§ Requirement
Scan the data below and copy each line where "weight" occurs.

Records from a collection
- - -
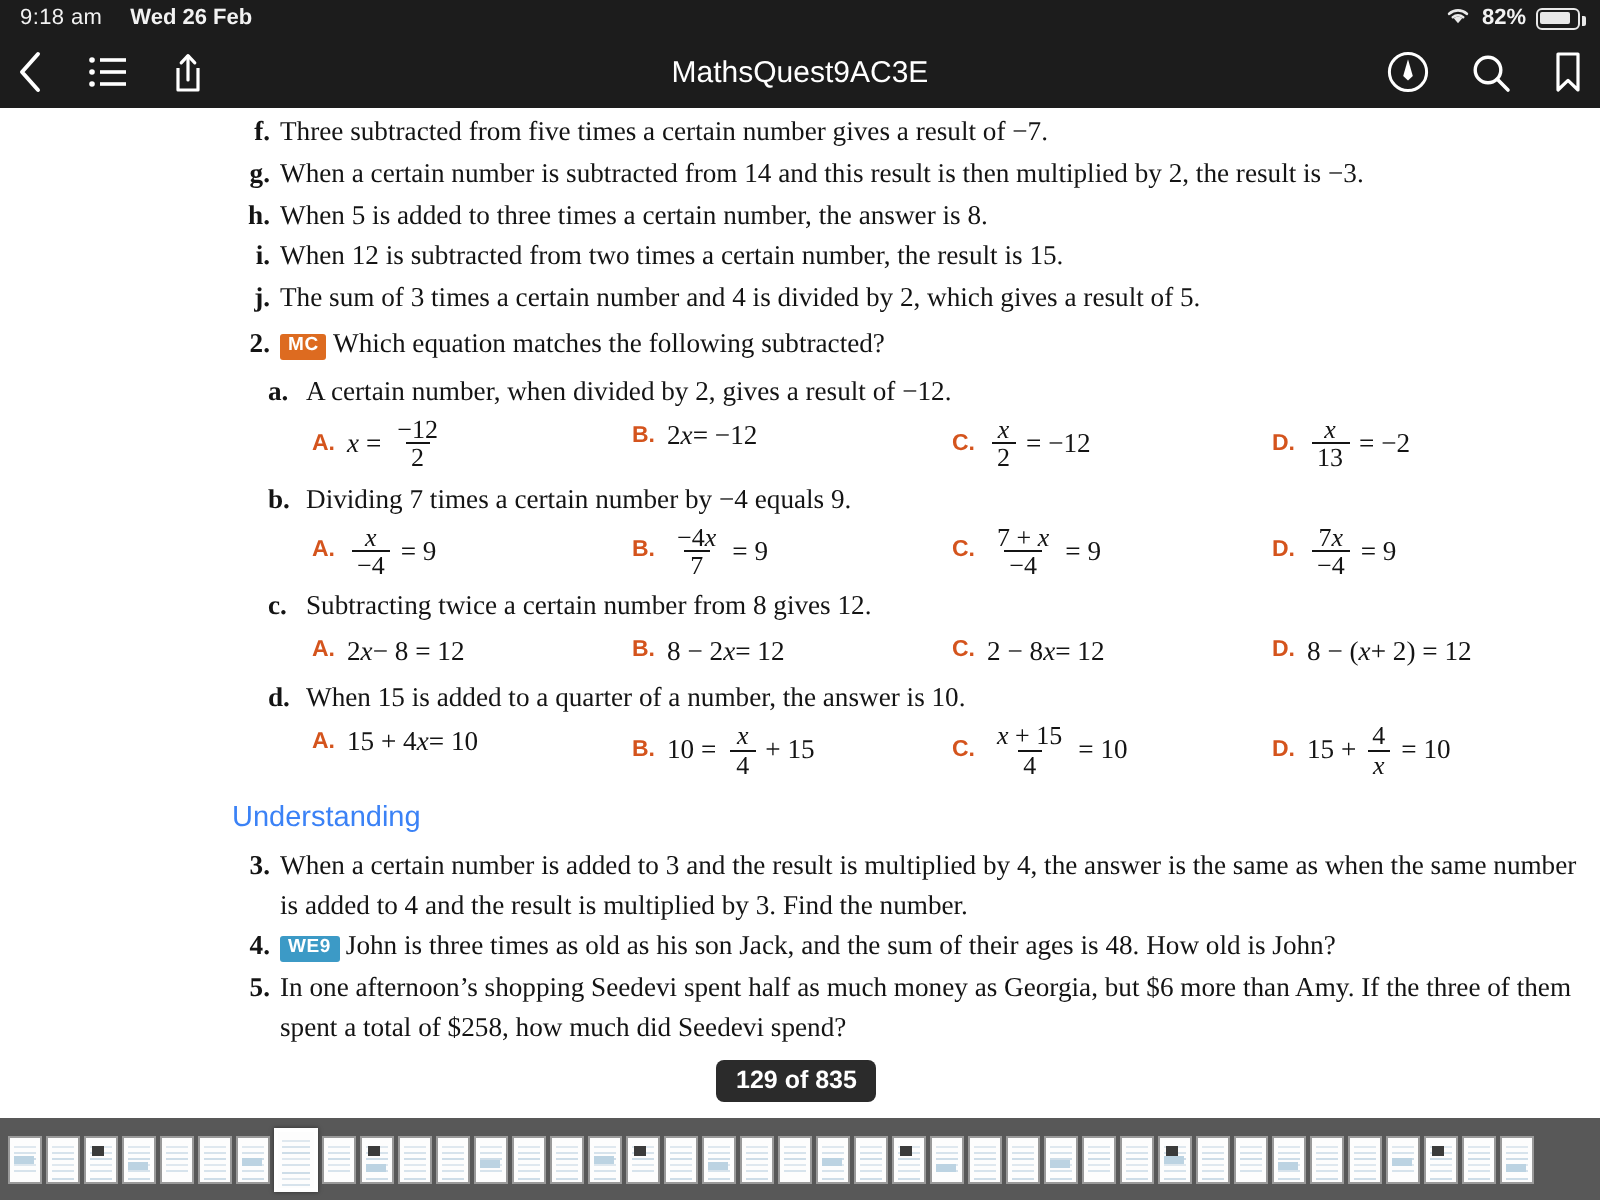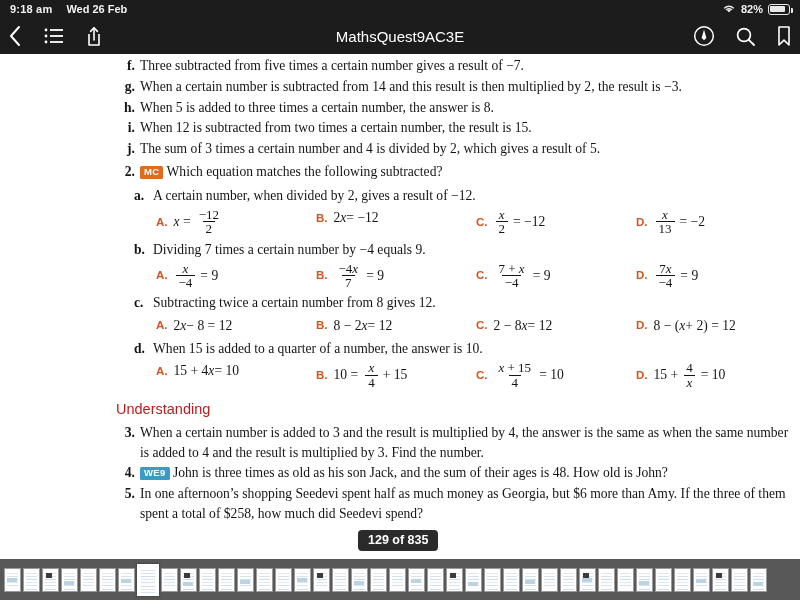--- a/index.html
+++ b/index.html
@@ -10,21 +10,21 @@
     overflow: hidden;
   }
   .app { position: relative; width: 800px; height: 600px; }
 
   
   .statusbar {
     height: 18px; background: #1c1c1c; color: #f2f2f2;
     display: flex; align-items: center; padding: 0 10px;
     font-size: 11px; font-family: "Liberation Sans", sans-serif;
   }
-  .sb-time { font-weight: bold; letter-spacing: .2px; }
+  .sb-time { font-weight: normal; letter-spacing: .2px; }
   .sb-date { margin-left: 14px; font-weight: bold; }
   .sb-right { margin-left: auto; display: flex; align-items: center; gap: 5px; }
   .sb-batt-txt { font-weight: bold; font-size: 11px; }
   .batt {
     width: 22px; height: 11px; border: 1.3px solid #e8e8e8; border-radius: 3px;
     position: relative; display: inline-block;
   }
   .batt::after {
     content:""; position:absolute; right:-3.5px; top:3px; width:2px; height:5px;
     background:#e8e8e8; border-radius:0 1px 1px 0;
@@ -97,21 +97,21 @@
   .opt-body { font-family: "Liberation Serif", serif; font-size: 13.6px; display: flex; align-items: center; }
   .opt-body i { font-style: italic; }
   .frac {
     display: inline-flex; flex-direction: column; align-items: center;
     vertical-align: middle; margin: 0 2px; line-height: 1.02;
   }
   .frac > span:first-child { padding: 0 3px 0 3px; font-size: 13px; }
   .frac > span:last-child { border-top: 1.1px solid #141414; padding: 0 3px; font-size: 13px; }
 
   .section-head {
-    color: #b91c1c; font-family: "Liberation Sans", sans-serif;
+    color: #3b82f6; font-family: "Liberation Sans", sans-serif;
     font-size: 14.5px; margin: 10px 0 4px -2px; font-weight: normal;
   }
 
   
   .page-badge {
     position: absolute; left: 358px; top: 530px;
     background: #2b2b2b; color: #fff; font-weight: bold;
     font-size: 12.5px; padding: 3px 10px 4px; border-radius: 4px;
     font-family: "Liberation Sans", sans-serif; z-index: 5;
   }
- - -
§ Answer section
-  .sb-time { font-weight: bold; letter-spacing: .2px; }
+  .sb-time { font-weight: normal; letter-spacing: .2px; }
   .sb-date { margin-left: 14px; font-weight: bold; }
   .sb-batt-txt { font-weight: bold; font-size: 11px; }
     font-size: 14.5px; margin: 10px 0 4px -2px; font-weight: normal;
     background: #2b2b2b; color: #fff; font-weight: bold;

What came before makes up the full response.